Moyers and Winship remember Edward R. Murrow’s takedown of Joe McCarthy, and I’m grateful for that reminder as well—Murrow is one of my heroes. But the days when one standup journalist could save the day with the tackle of a mouthy bully politician are gone. The United States of the early 1950s was in its glory days, in some ways still ascendant; McCarthy’s bitterness had only a shallow base of support. The loss in Vietnam changed the game, marking not only a defeated military mission but an end to the age of American empire and the pride of international standing and economic spoils that came with it.

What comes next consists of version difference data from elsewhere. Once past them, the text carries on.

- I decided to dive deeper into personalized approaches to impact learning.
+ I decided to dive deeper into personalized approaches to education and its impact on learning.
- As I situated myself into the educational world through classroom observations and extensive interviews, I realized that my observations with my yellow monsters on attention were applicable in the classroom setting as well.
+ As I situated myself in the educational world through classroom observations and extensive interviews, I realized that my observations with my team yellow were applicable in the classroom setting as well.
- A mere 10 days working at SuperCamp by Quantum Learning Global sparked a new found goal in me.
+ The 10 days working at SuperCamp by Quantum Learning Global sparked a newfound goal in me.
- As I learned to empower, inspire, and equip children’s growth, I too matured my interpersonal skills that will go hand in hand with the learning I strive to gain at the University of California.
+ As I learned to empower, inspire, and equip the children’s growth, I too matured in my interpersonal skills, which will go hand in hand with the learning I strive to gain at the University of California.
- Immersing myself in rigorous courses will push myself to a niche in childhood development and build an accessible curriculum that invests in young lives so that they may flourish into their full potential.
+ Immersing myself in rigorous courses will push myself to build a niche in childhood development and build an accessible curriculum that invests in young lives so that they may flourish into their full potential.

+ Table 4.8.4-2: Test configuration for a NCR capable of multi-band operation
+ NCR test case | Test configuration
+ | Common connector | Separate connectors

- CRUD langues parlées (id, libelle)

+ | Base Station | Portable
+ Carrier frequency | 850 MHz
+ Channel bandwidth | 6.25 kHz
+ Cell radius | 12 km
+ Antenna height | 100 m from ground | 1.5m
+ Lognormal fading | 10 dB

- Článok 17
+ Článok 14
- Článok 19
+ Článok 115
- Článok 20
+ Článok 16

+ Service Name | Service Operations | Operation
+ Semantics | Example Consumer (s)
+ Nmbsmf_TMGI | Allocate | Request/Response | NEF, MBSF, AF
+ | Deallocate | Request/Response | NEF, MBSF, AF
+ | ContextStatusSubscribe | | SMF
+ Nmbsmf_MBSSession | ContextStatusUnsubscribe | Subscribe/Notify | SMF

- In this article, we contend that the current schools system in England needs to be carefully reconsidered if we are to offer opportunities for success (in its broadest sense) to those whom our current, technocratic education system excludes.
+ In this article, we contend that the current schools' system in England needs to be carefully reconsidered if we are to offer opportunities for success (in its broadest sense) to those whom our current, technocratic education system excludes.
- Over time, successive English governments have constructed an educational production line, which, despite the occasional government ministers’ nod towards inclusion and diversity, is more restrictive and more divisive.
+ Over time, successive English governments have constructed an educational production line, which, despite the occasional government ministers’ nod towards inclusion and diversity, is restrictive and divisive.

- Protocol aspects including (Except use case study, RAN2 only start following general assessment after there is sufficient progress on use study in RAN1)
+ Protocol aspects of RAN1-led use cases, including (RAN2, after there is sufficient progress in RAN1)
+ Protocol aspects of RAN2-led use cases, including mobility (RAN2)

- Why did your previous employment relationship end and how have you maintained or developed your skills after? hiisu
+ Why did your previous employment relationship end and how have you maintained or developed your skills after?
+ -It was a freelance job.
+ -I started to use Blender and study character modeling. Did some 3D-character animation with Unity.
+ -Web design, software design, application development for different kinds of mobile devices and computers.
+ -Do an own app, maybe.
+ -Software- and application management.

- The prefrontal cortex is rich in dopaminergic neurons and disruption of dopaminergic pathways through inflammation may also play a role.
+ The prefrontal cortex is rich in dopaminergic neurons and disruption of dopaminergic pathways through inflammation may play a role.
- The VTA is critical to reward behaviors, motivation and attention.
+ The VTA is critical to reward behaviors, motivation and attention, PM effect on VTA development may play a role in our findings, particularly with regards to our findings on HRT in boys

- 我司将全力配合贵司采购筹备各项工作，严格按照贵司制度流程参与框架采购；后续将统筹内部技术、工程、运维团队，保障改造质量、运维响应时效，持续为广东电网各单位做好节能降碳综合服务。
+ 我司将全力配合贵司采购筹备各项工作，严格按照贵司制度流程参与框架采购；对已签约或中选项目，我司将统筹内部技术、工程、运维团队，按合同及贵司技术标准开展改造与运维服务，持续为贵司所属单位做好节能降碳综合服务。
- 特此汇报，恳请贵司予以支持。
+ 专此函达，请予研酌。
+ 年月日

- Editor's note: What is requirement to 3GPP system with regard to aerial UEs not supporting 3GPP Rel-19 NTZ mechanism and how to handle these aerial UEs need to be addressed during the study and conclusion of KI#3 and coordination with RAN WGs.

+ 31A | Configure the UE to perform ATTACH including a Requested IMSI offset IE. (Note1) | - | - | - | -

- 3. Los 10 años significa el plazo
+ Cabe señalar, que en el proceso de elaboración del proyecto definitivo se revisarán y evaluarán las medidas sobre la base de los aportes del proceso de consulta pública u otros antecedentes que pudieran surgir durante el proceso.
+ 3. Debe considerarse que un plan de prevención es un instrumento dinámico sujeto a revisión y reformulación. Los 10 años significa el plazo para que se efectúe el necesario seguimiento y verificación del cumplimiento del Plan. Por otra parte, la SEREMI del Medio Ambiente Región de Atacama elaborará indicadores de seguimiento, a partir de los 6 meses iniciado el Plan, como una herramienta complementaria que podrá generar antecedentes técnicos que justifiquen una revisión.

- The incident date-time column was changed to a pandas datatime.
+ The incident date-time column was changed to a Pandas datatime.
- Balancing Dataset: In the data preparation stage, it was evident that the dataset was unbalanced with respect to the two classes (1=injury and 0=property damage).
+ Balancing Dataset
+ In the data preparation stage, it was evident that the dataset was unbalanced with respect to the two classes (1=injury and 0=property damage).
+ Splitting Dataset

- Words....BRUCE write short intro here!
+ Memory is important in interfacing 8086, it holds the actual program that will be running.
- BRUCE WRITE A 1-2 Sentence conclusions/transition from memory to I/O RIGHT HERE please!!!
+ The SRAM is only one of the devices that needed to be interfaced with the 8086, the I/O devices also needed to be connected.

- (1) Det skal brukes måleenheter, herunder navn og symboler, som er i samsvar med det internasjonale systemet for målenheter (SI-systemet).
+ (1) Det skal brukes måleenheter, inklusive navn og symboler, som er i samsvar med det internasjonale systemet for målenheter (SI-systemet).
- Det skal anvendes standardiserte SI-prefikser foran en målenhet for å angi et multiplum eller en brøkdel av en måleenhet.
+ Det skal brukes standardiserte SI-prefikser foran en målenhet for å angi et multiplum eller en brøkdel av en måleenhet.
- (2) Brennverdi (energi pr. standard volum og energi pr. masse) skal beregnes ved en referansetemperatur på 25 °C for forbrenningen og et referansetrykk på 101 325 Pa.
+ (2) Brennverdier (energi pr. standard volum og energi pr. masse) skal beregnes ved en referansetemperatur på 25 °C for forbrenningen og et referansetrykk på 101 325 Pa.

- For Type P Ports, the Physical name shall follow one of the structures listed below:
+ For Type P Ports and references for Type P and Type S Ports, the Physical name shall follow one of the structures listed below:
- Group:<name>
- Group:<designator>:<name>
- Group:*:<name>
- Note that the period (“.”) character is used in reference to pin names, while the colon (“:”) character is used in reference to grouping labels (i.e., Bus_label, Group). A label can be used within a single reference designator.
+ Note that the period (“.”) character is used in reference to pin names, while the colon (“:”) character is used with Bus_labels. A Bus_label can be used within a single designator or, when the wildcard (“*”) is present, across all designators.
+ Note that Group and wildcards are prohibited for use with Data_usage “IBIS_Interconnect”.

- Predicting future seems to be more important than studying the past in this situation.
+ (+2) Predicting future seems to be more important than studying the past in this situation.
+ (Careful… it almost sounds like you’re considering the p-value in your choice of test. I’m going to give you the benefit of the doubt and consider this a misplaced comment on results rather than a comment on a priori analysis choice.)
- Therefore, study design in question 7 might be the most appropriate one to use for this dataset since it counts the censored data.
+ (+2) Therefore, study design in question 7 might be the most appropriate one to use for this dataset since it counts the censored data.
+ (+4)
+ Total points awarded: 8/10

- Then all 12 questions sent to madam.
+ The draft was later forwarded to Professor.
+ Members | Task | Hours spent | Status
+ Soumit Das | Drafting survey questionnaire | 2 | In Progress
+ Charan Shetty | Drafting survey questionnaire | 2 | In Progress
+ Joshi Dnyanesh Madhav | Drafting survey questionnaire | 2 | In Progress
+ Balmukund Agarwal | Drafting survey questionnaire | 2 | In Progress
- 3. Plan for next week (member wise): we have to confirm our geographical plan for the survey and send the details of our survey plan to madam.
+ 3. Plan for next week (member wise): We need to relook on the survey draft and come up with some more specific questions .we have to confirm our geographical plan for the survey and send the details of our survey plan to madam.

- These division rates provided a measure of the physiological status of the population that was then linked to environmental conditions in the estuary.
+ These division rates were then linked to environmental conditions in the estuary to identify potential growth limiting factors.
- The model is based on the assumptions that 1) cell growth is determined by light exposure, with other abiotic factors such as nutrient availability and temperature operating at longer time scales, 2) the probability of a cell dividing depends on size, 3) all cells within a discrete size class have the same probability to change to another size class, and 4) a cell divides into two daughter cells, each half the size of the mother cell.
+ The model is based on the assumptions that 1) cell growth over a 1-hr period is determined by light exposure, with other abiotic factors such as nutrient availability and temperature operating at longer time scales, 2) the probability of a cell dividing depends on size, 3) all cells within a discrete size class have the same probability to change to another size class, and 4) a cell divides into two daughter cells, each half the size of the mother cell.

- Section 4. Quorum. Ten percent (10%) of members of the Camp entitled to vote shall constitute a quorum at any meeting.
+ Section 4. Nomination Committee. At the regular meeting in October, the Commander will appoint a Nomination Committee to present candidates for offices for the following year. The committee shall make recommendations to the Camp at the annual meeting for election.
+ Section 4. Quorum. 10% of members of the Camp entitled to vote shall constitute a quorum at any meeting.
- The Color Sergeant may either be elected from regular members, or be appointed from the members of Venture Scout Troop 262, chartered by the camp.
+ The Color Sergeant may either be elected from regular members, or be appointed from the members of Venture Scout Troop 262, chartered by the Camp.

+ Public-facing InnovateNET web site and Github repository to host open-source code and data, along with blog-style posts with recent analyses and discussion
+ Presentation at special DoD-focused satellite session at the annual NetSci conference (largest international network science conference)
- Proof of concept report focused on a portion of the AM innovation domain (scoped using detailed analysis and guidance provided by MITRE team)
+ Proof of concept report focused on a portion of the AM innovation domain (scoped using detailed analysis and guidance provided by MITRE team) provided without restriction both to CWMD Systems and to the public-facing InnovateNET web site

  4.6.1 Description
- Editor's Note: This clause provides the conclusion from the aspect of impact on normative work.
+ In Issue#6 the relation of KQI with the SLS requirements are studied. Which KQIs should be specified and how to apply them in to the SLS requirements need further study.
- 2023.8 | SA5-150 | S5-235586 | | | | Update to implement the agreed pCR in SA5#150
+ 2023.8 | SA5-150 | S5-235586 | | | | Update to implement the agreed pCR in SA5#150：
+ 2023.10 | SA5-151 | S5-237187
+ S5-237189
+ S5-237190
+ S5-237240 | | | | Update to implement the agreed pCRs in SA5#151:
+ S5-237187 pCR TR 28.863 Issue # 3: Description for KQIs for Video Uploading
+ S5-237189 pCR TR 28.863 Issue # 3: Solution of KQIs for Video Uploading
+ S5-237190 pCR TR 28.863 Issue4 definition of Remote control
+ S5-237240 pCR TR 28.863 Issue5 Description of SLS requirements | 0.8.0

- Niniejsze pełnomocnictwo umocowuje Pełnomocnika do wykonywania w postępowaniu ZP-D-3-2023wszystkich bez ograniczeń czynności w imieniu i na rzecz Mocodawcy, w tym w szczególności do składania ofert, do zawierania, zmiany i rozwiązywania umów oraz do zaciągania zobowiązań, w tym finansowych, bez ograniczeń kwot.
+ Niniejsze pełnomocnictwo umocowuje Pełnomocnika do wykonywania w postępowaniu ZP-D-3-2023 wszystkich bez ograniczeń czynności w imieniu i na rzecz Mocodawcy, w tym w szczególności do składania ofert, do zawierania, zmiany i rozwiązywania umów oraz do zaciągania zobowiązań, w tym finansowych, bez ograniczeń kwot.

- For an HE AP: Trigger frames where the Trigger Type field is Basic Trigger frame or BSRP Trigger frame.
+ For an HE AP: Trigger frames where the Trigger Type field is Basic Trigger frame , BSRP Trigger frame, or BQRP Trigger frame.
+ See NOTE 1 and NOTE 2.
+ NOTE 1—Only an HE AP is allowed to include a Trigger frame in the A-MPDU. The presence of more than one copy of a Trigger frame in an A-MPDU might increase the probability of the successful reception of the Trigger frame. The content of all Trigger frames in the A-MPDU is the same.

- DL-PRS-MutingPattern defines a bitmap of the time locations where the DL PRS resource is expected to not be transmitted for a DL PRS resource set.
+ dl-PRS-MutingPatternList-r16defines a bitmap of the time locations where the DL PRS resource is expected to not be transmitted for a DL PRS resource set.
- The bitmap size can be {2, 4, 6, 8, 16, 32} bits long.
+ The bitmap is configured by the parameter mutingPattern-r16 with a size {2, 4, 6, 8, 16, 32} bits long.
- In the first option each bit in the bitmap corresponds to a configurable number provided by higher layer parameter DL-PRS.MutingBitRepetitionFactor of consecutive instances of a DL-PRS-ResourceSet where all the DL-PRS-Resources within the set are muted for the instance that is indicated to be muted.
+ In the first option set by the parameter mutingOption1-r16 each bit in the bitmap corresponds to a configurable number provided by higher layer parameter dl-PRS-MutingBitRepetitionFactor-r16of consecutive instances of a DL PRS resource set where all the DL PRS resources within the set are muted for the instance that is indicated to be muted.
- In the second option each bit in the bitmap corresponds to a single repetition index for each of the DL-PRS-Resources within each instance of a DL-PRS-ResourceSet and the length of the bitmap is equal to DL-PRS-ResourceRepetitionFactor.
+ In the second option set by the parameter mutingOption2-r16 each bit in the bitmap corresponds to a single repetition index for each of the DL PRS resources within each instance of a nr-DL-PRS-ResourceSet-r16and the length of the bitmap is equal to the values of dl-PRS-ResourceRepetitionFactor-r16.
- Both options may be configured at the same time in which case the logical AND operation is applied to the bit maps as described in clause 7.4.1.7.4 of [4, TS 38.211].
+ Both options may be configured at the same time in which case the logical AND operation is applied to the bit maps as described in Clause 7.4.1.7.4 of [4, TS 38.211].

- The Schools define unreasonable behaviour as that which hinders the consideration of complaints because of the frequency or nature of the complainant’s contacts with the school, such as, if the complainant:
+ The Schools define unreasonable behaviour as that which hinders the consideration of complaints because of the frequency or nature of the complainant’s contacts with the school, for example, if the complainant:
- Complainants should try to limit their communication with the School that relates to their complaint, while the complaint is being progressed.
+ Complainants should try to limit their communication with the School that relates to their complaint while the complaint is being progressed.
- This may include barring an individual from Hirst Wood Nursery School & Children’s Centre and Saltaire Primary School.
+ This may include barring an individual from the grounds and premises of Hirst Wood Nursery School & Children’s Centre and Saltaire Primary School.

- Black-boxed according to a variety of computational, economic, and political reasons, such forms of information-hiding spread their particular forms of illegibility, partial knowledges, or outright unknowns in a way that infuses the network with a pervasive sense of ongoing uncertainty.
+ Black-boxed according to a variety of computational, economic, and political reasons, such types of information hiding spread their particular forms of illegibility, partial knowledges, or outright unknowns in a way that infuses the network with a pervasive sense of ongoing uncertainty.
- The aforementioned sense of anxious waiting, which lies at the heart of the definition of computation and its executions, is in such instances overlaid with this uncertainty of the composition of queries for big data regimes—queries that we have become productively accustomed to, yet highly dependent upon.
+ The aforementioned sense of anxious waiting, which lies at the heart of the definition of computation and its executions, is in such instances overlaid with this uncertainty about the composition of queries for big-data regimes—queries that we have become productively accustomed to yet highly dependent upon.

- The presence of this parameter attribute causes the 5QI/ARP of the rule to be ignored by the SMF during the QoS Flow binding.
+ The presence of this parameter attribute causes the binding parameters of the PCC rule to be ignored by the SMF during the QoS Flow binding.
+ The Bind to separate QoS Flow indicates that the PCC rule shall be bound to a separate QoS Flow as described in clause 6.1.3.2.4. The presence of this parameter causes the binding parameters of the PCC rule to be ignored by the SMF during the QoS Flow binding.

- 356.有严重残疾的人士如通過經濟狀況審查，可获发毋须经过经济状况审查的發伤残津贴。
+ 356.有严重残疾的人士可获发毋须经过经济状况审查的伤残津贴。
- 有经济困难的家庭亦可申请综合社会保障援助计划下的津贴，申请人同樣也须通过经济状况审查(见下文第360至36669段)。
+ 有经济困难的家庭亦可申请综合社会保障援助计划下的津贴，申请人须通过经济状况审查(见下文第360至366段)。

Cajoling the Republican Party into reason, as Moyers and Winship seem inclined to do, isn’t going to work, and the Democrat‘s commitment to the strategy of regime-change abroad as the way to retrieve global dominance is its own strain of unreason. Cold War fears of losing China again in Vietnam twenty years later kept Lyndon Johnson pushing deeper into the Big Muddy until he sunk; fears of having the medallions of “lost Baghdad” and “lost Benghazi” hung around their necks, the neo-liberal Clinton wing of the party stays the course, now pushing deeper into Africa—ginning as it goes, the very suspicion of its motives and resentment of its loses that feed the ultra-right Republicans.

These are dangerous times calling for big new ideas, a new vision for a post-empire America that rests comfortably in a world order in which it is a powerful and important partner for other people.